§ WHAT YOU SHOULD DO
Copy each line exactly, starting with the one that contains "Unique Bargains 30" and stopping after the last line of the material below, with nothing else.

START EXERCISE INPUT

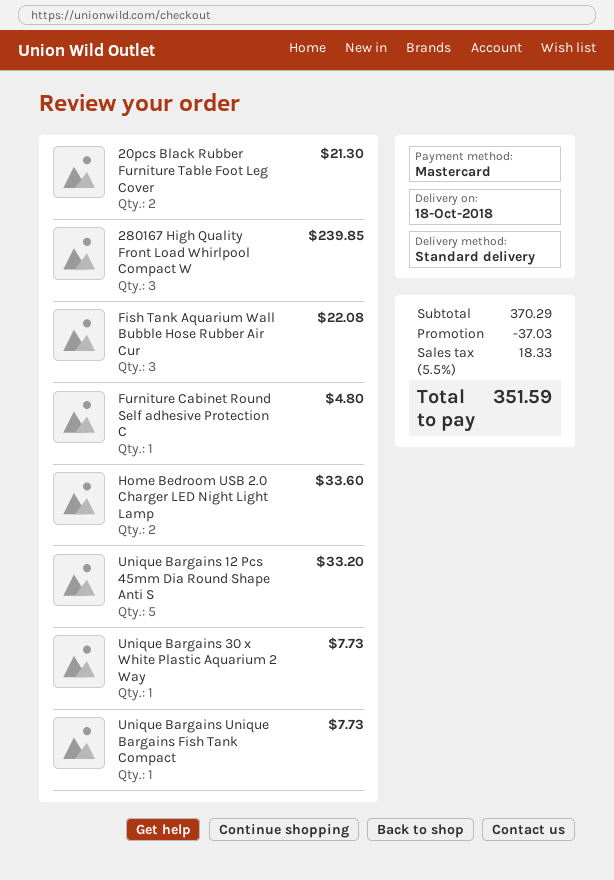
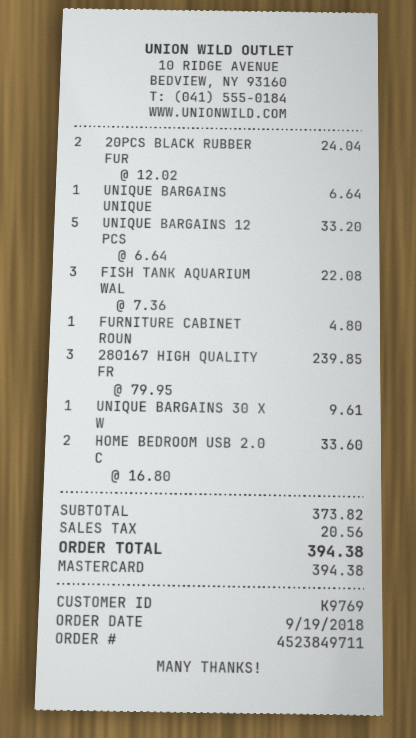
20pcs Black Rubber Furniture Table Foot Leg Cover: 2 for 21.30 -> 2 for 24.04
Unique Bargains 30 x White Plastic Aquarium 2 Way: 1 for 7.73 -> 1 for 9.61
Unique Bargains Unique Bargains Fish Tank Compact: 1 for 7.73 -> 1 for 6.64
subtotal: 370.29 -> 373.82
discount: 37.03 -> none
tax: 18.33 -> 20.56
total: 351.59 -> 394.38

END EXERCISE INPUT

§ RESPONSE BELOW
Unique Bargains 30 x White Plastic Aquarium 2 Way: 1 for 7.73 -> 1 for 9.61
Unique Bargains Unique Bargains Fish Tank Compact: 1 for 7.73 -> 1 for 6.64
subtotal: 370.29 -> 373.82
discount: 37.03 -> none
tax: 18.33 -> 20.56
total: 351.59 -> 394.38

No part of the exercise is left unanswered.